Rather than summarizing entire conversations, the system focuses on lightweight, actionable signals:
Tasks
Dates and times
Identifiers
Links or references
These are surfaced after the call and require explicit user confirmation or dismissal.
Design principles
User-initiated or explicitly approved
On-device and privacy-forward
Focused on intent, not transcription
Integrated with existing apps like Reminders and Notes
Privacy-Forward ON / OFF States

Clear, explicit control over whether CallSense is active
No hidden automation
Language that emphasizes review and approval, not recording
Context-Aware Assistance
Interview insights consistently showed that capture breaks down when users are moving, driving, or physically occupied, even when the information is important.
Because the device can already infer motion state, CallSense could adapt its behavior based on context.
Rather than always intervening, motion becomes a confidence signal:
If the user was in motion during a call, the system is more likely to suggest a post-call review
If the user was stationary and able to capture manually, the system can remain silent
Critically, this behavior would remain fully user-controlled, with options such as:
Suggest CallSense only when I’m moving
Suggest after all calls
Never suggest automatically
System Flow & Interaction Shape
At a high level, CallSense operates as a lightweight post-call review loop:
Call ends
Potential signals detected (on-device)
Post-call review sheet surfaces
User confirms, edits, or dismisses suggestions
Approved items sync to existing apps
No action is taken without approval. Dismissal is always a first-class outcome.
End-to-End System Flow

Explicit dismissal paths
No-action as a valid outcome
Integration with Reminders / Notes
No transcript storage
What I’d Do Next
If this concept were under active exploration at Apple, the next step would not be a full AI rollout. It would be incremental validation designed to de-risk trust and usefulness.
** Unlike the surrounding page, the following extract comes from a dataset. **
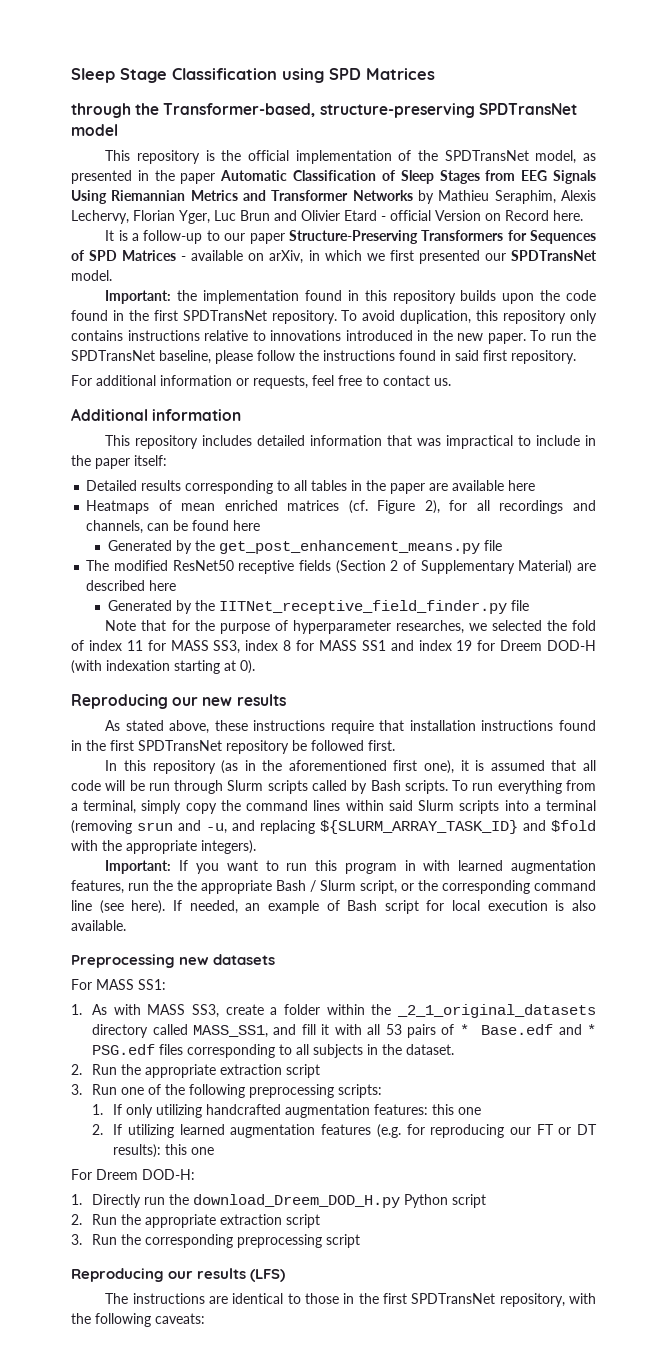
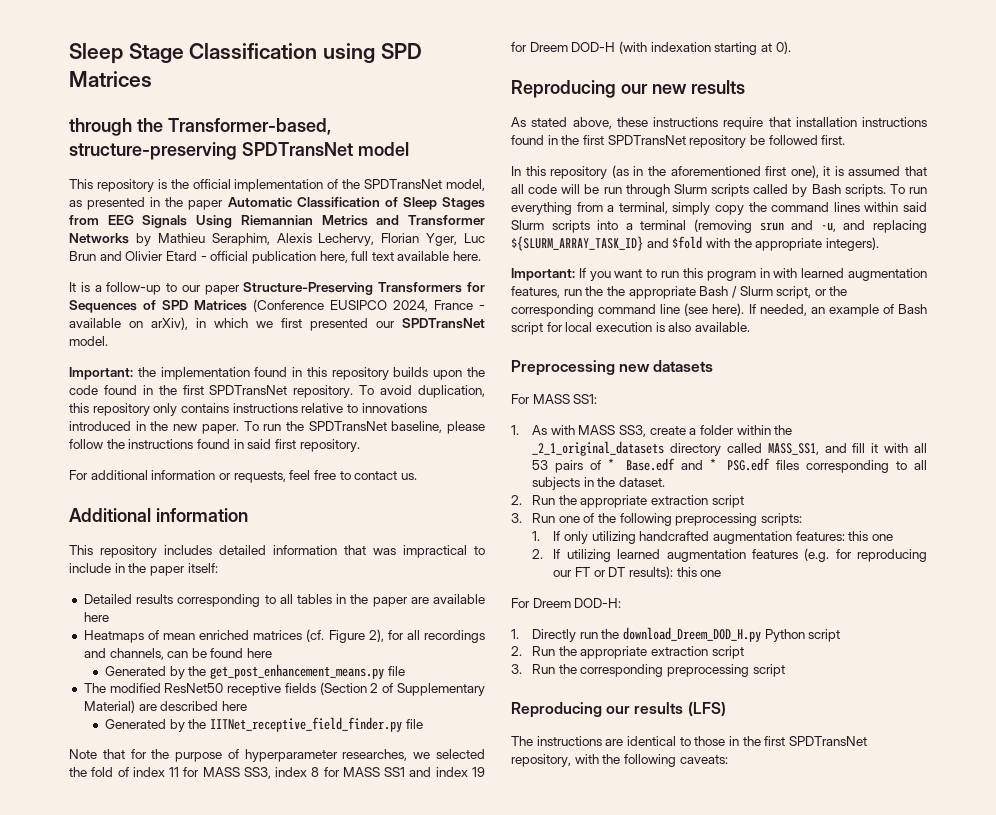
- This repository is the official implementation of the SPDTransNet model, as presented in the paper Automatic Classification of Sleep Stages from EEG Signals Using Riemannian Metrics and Transformer Networks by Mathieu Seraphim, Alexis Lechervy, Florian Yger, Luc Brun and Olivier Etard - official Version on Record here.
+ This repository is the official implementation of the SPDTransNet model, as presented in the paper Automatic Classification of Sleep Stages from EEG Signals Using Riemannian Metrics and Transformer Networks by Mathieu Seraphim, Alexis Lechervy, Florian Yger, Luc Brun and Olivier Etard - official publication here, full text available here.
- It is a follow-up to our paper Structure-Preserving Transformers for Sequences of SPD Matrices - available on arXiv, in which we first presented our SPDTransNet model.
+ It is a follow-up to our paper Structure-Preserving Transformers for Sequences of SPD Matrices (Conference EUSIPCO 2024, France - available on arXiv), in which we first presented our SPDTransNet model.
Step 1: Validate the Post-Call Moment (No AI)
Ship a lightweight post-call review sheet (internal or beta) with manual actions only:
Add a reminder
Save a note
Save contact details
Success signal: repeated use
Failure signal: dismissal or opt-out
Step 2: Introduce Suggestions, Not Automation
If the moment proves valuable, introduce suggestive intelligence:
“A time was mentioned — add a reminder?”
“A reference was shared — save a note?”
All actions remain explicit, on-device, and user-approved.
Step 3: Measure What Matters
Primary signals:
% of calls with at least one saved action
Follow-through completion rate
User-reported reduction in forgotten commitments
Negative signals:
Trust erosion
Perceived intrusiveness
Increased opt-out
Step 4: Decide to Scale or Kill
CallSense would only justify broader development if it:
Solves a frequent, meaningful problem
Integrates naturally into iOS workflows
Preserves user trust and control
Otherwise, it should be paused or killed, even if the technology works.
Takeaway
This project explores how a system-level feature earns its way into iOS, not through novelty, but through evidence, restraint, and responsible validation.